Cilostazol inhibits the activation of intracellular phosphodiesterase III. This leads to decreased breakdown of cAMP and subsequent increased cAMP concentrations in platelets and within the blood vessel walls. This increased concentration of cAMP is thought to lead to decreased platelet aggregation and arterial vasodilation. According to the American Heart Association guidelines, cilostazol is a Class I recommended medication for the treatment of intermittent claudication.

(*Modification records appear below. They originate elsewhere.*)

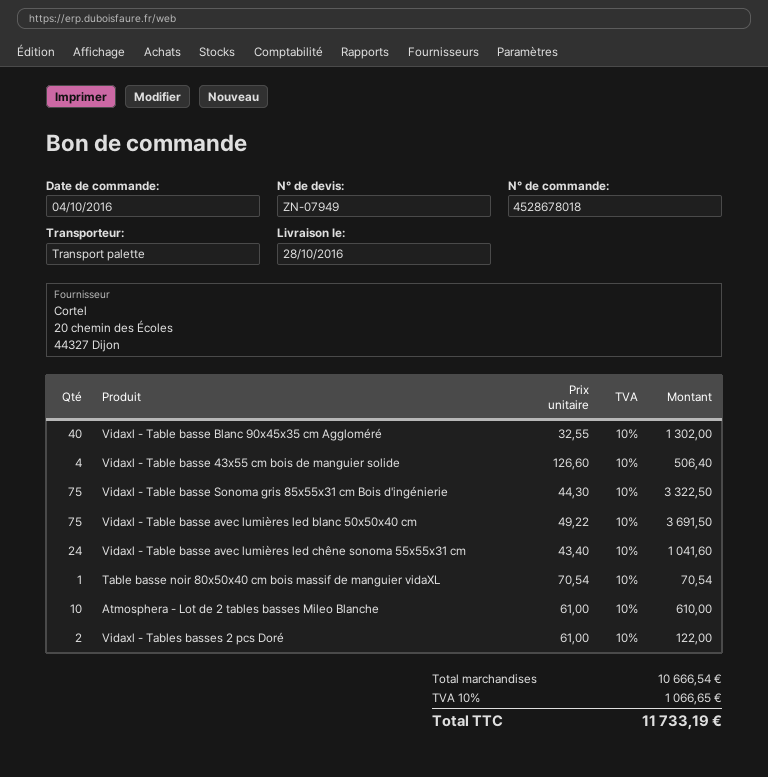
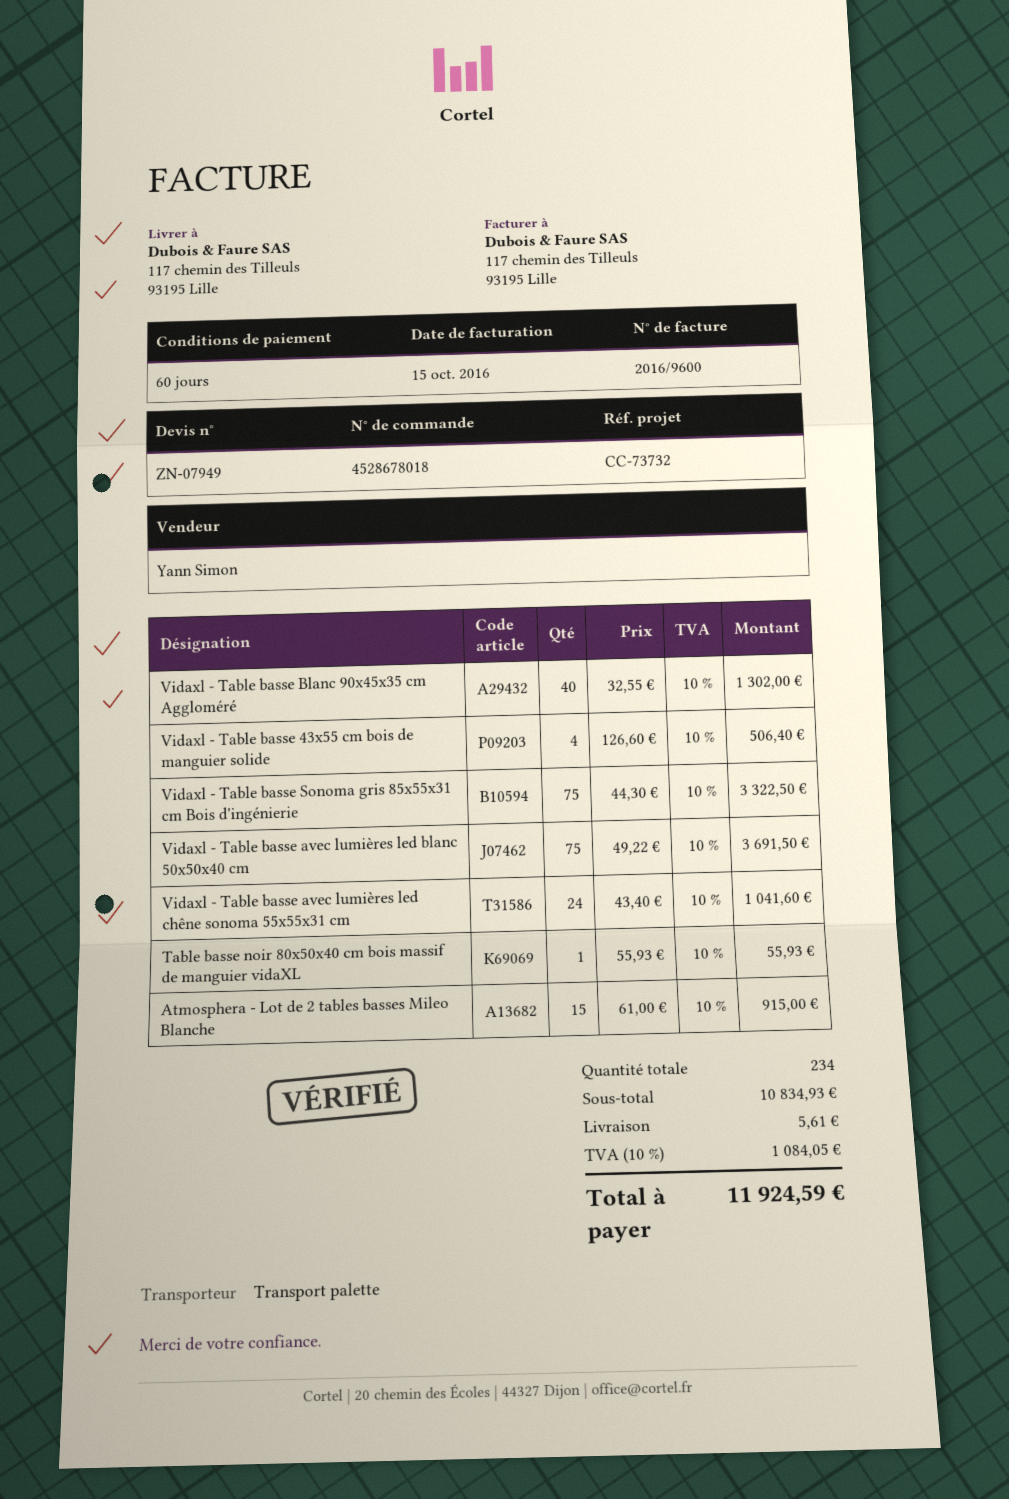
Table basse noir 80x50x40 cm bois massif de manguier vidaXL: 1 x 70.54 = 70.54 -> 1 x 55.93 = 55.93
Atmosphera - Lot de 2 tables basses Mileo Blanche: 10 x 61.00 = 610.00 -> 15 x 61.00 = 915.00
Vidaxl - Tables basses 2 pcs Doré: 2 x 61.00 = 122.00 -> none
subtotal: 10666.54 -> 10834.93
shipping: none -> 5.61
tax: 10% = 1066.65 -> 10% = 1084.05
total: 11733.19 -> 11924.59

Rudisill and Safranek review current guidelines for treatment of intermittent claudication. In patients with stable claudication, exercise regimens have been shown to increase walking distance without symptoms. In addition to cilostazol, additional antiplatelet agents, statins, and pentoxifylline have varying effects on maximal walking distance, depending on the study. Lastly, in the majority of patients, percutaneous transluminal angioplastly is not recommended.

Hankey et al. discuss the prevalence and diagnosis of PAD. Approximately 20% of adults over 55 years of age are affected, and the prevalence increases with age, a history of smoking, hypertension, and diabetes. The diagnosis is typically made using an ultrasound to determine the ankle-brachial index (ABI), which is the ratio of the ankle systolic blood pressure to the brachial systolic blood pressure. An ABI <0.9 is generally accepted as diagnostic.

Illustration A demonstrates the mechanism for how cilostazol inhibits phosphodiesterase III.

Incorrect Answers:
Answer 1: An irreversible cyclooxygenase inhibitor describes the mechanism of action of aspirin and other NSAIDs such as ibuprofen.
Answer 2: Glycoprotein IIB/IIIA inhibitors work on the glycoprotein IIb/IIIa receptor on the surface of the platelets. This prevents platelet aggregation and thrombus formation. Abciximab is a member of this drug class.
Answer 3: Thromboxane synthesis inhibitors affect the final step in the synthesis of thromboxane and include drugs such as ifetroban.
Answer 4: Adenosine diphosphate receptor inhibitors target P2Y receptors, a family of G protein-coupled receptors on platelets. Examples include clopidogrel and ticlopidine.